■ PROVIDED ENTRIES:
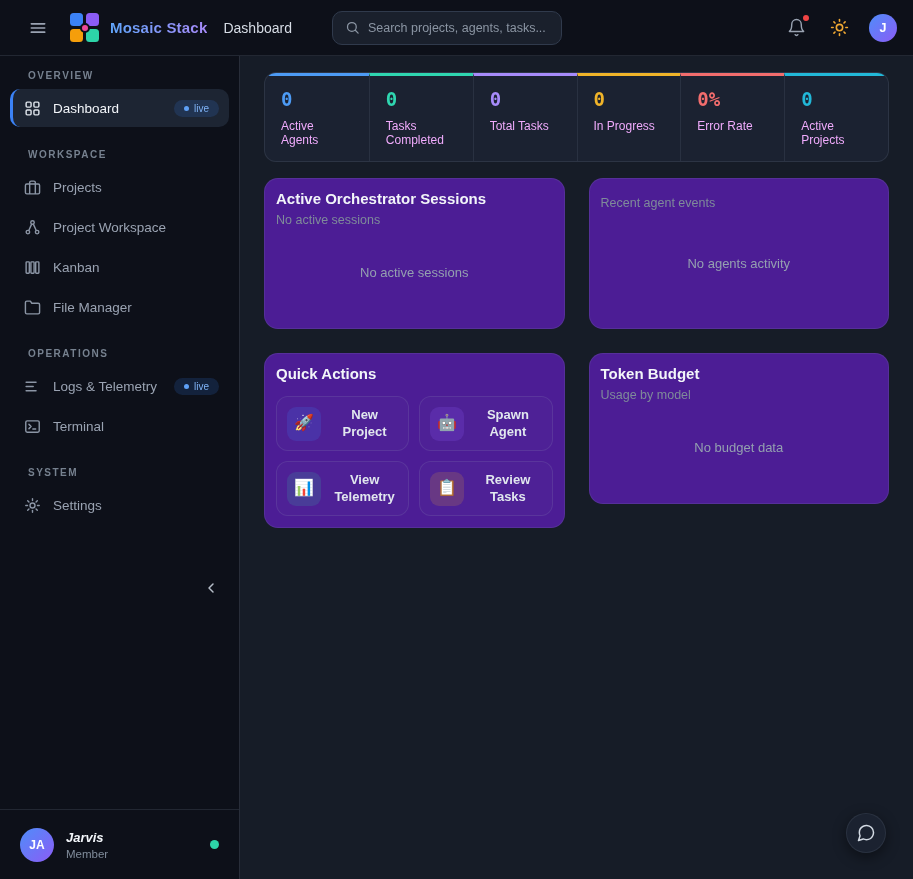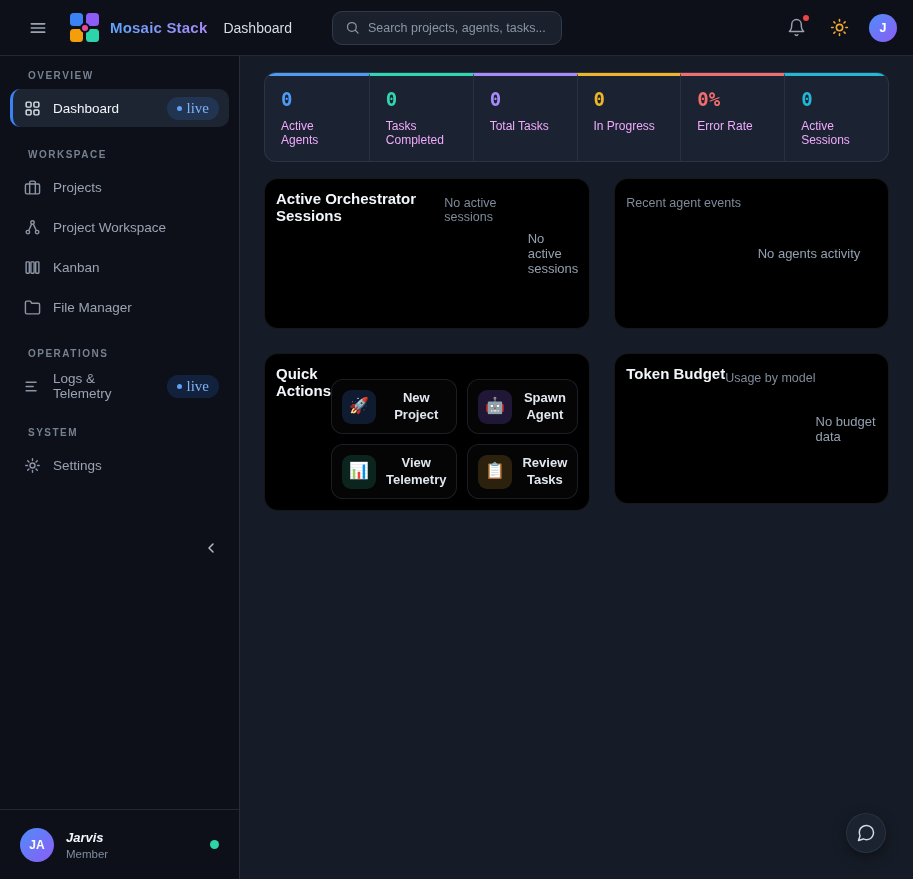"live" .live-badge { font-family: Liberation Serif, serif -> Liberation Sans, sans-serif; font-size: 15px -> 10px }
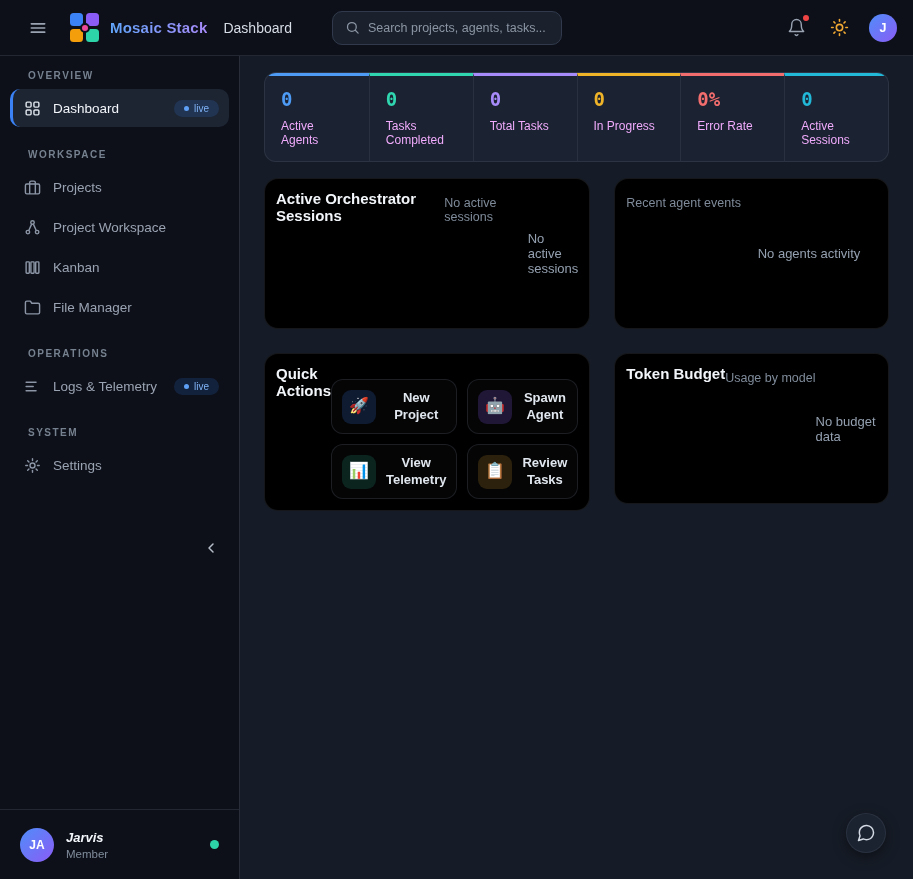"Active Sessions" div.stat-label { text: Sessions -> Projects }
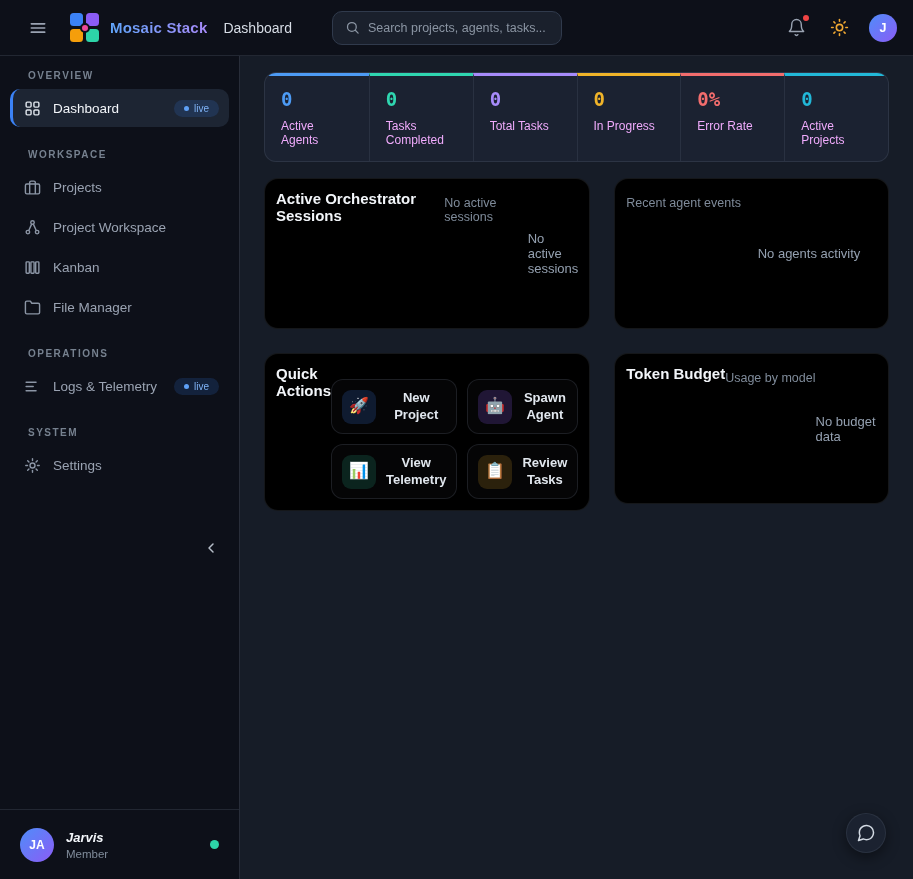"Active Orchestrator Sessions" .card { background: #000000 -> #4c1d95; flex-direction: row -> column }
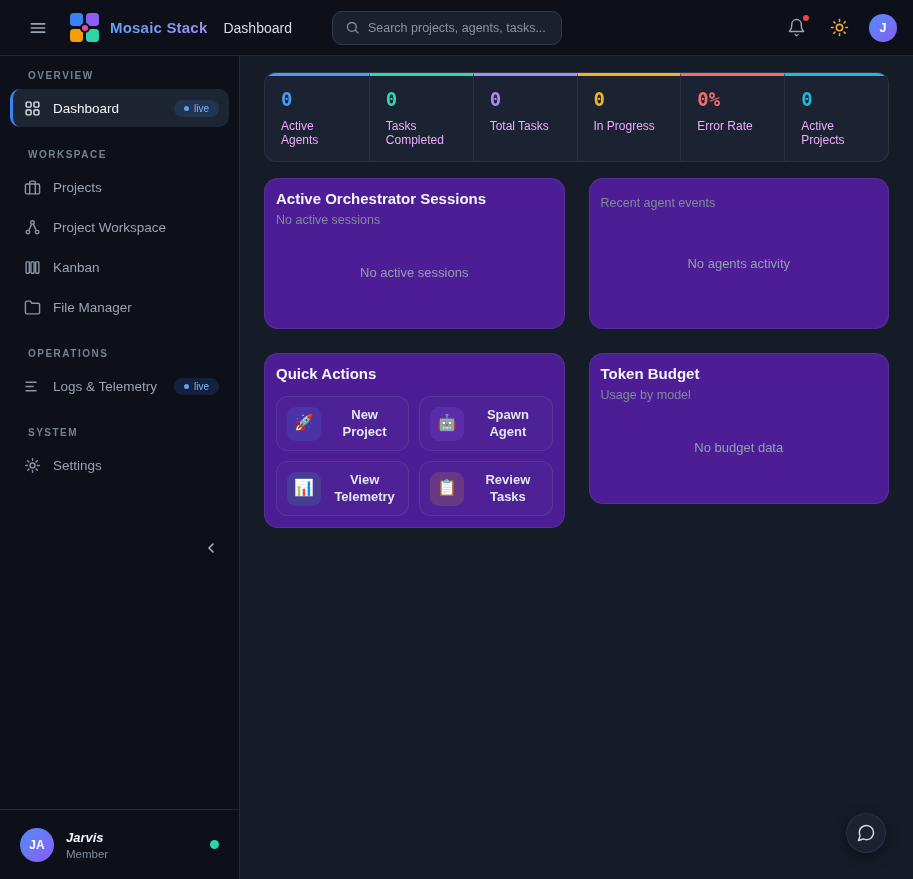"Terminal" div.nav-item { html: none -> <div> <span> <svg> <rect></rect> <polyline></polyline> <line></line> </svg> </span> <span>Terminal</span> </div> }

---

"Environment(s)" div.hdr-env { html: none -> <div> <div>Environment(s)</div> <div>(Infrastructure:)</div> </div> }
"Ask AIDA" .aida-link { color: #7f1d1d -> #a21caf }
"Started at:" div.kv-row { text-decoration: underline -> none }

■ WHAT YOU SHOULD DO:
Working from the entries above, please transcribe only the lines from the line with "text: Sessions ->" through the line with "-> <div> <span>", exactly, with both end lines and without pictures.

■ PROBLEM SOLUTION:
"Active Sessions" div.stat-label { text: Sessions -> Projects }
"Active Orchestrator Sessions" .card { background: #000000 -> #4c1d95; flex-direction: row -> column }
"Terminal" div.nav-item { html: none -> <div> <span> <svg> <rect></rect> <polyline></polyline> <line></line> </svg> </span> <span>Terminal</span> </div> }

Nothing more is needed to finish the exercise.